Required work — Only lines holding the word "font" are wanted from the records; copy all of them.
─── Data provided
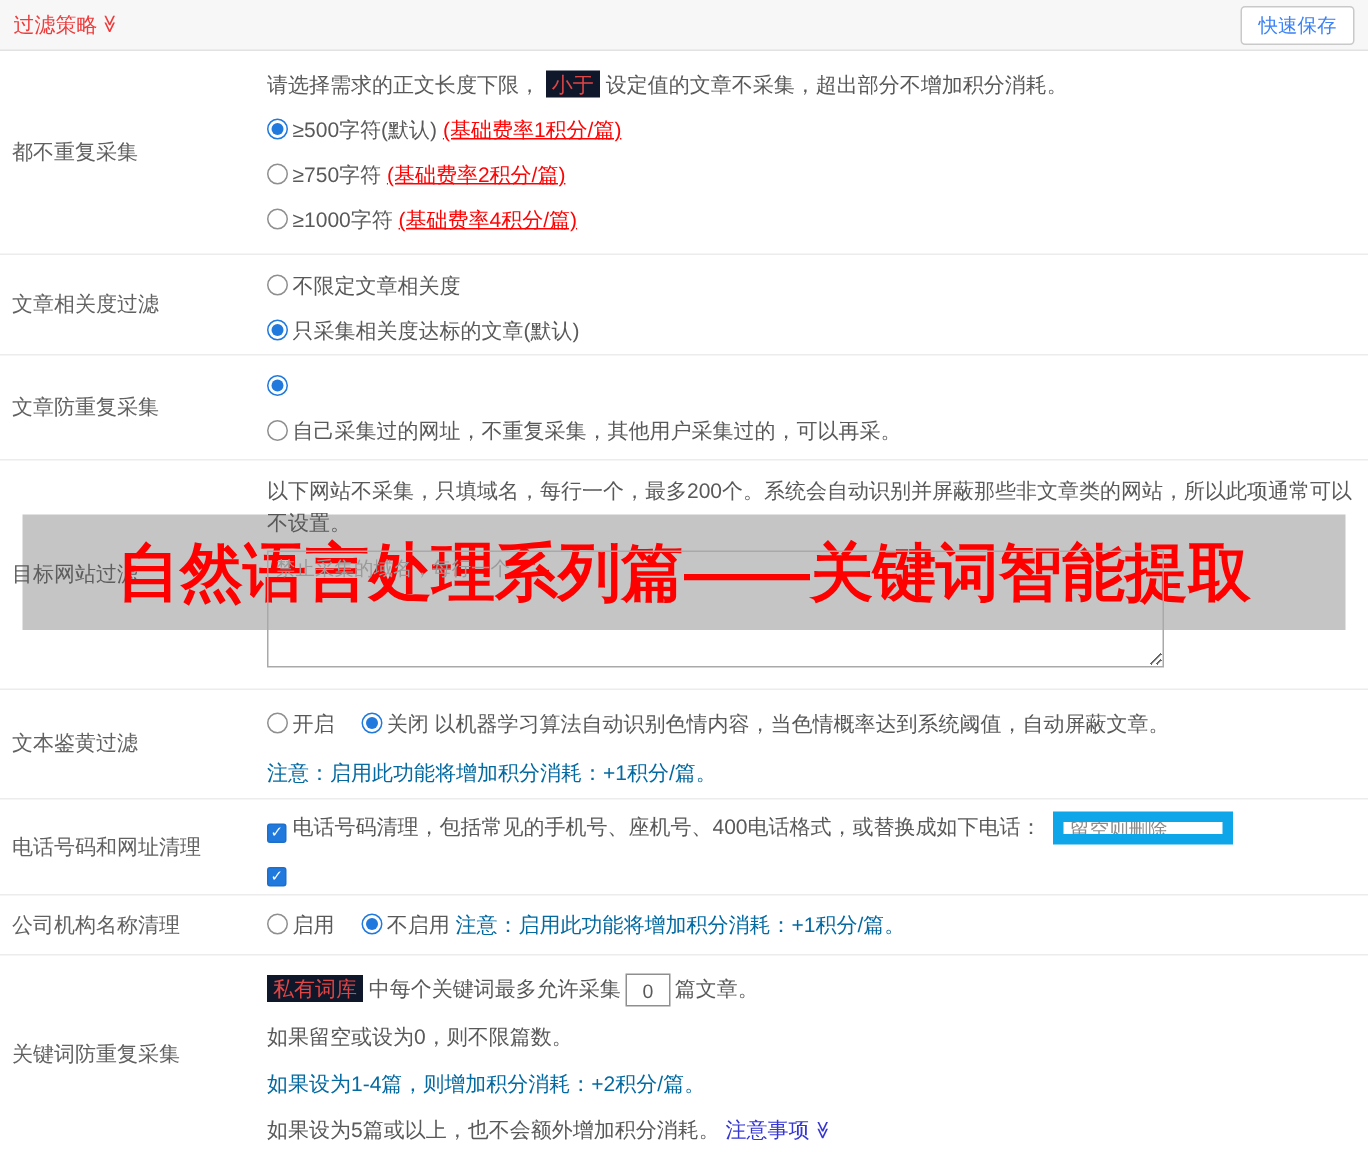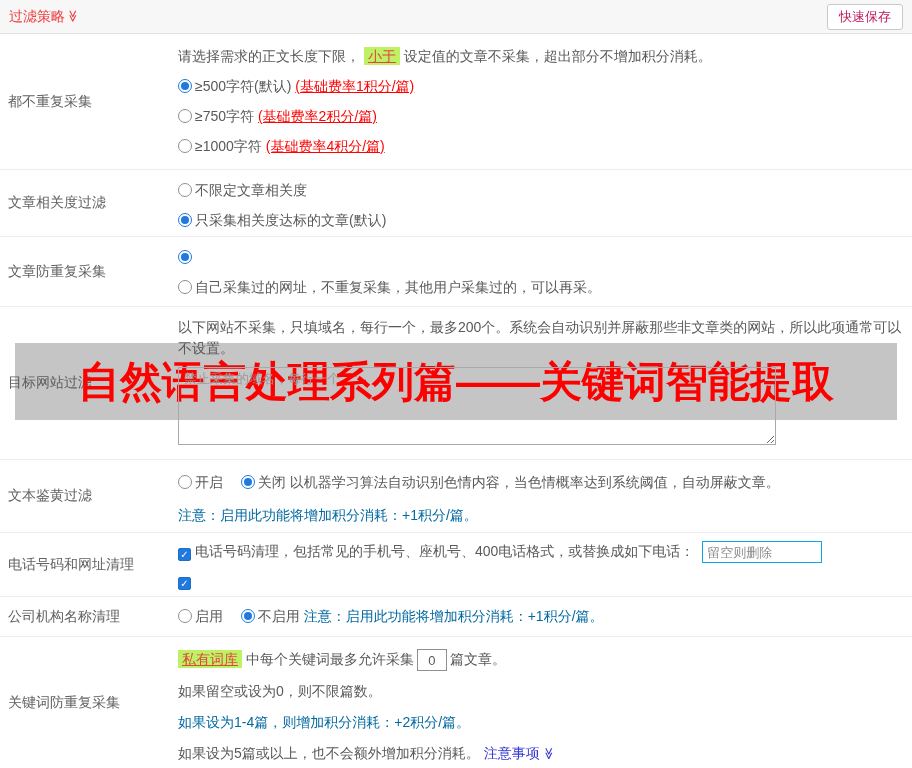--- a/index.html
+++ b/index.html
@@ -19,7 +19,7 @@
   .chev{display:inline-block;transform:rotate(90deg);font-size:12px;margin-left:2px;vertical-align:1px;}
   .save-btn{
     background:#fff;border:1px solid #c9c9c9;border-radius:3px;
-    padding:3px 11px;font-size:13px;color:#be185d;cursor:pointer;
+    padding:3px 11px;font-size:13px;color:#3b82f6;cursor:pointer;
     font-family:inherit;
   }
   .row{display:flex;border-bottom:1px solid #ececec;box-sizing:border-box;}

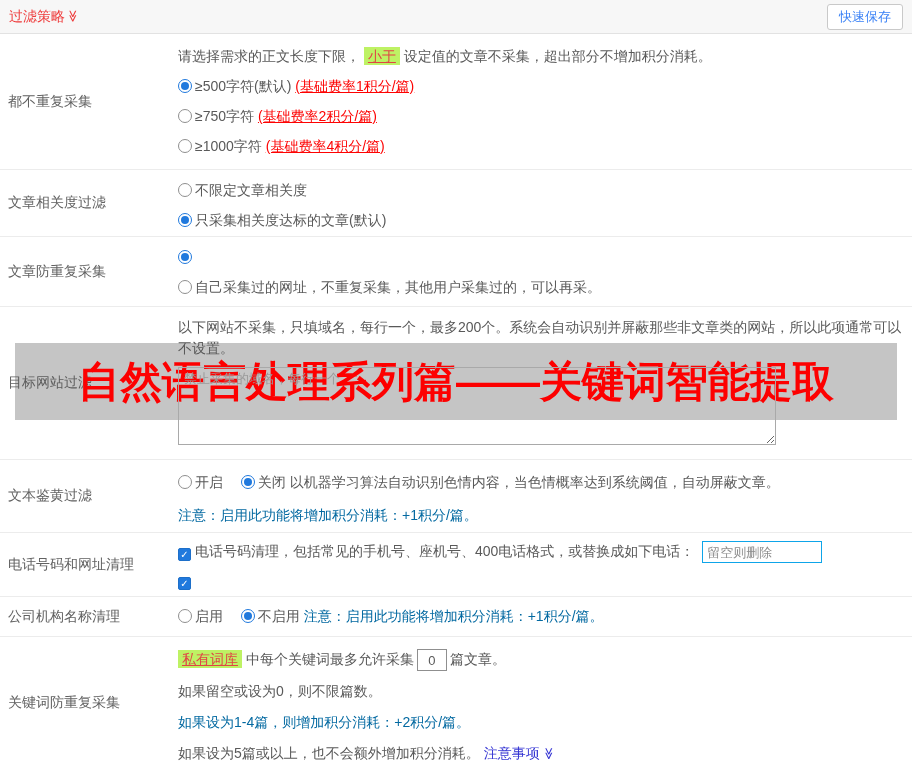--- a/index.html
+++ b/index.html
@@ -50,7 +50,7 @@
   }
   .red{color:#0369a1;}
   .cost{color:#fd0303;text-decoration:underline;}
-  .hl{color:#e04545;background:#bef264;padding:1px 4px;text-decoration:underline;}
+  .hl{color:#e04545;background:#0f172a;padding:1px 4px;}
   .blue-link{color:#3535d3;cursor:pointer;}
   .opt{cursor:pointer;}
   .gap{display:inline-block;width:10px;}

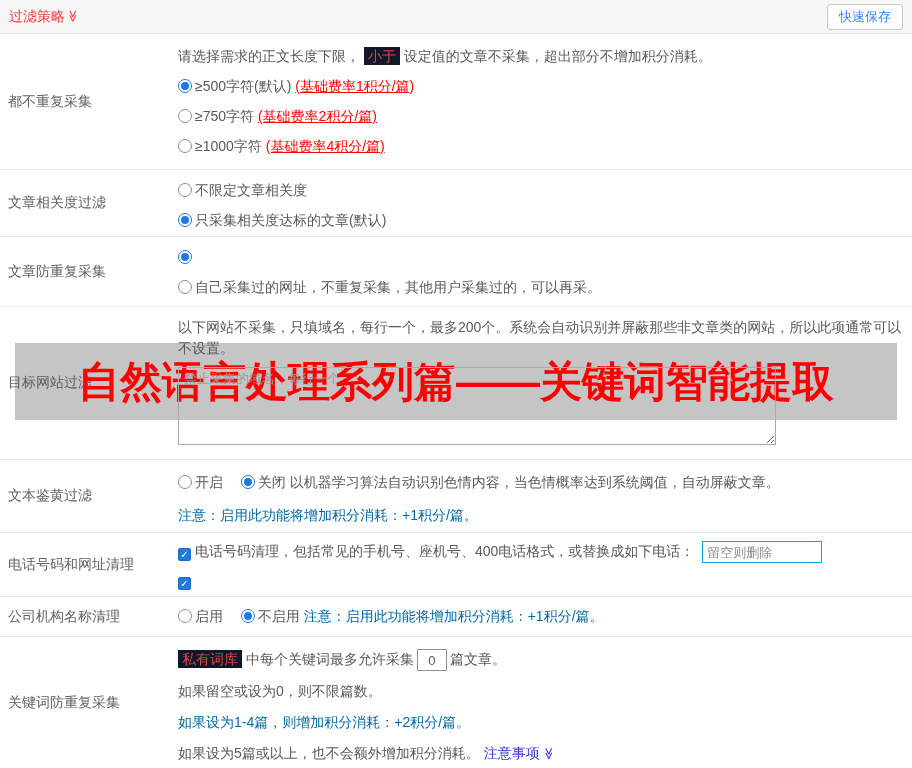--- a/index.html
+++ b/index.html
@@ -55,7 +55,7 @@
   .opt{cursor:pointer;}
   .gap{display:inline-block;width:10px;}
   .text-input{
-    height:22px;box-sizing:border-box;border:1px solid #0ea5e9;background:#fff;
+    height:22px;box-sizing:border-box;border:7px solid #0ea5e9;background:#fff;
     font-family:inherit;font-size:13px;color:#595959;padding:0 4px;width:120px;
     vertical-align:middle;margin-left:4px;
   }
──────
Answer for this exercise —
   .chev{display:inline-block;transform:rotate(90deg);font-size:12px;margin-left:2px;vertical-align:1px;}
-    padding:3px 11px;font-size:13px;color:#be185d;cursor:pointer;
+    padding:3px 11px;font-size:13px;color:#3b82f6;cursor:pointer;
     font-family:inherit;
     font-family:inherit;font-size:13px;color:#595959;padding:0 4px;width:120px;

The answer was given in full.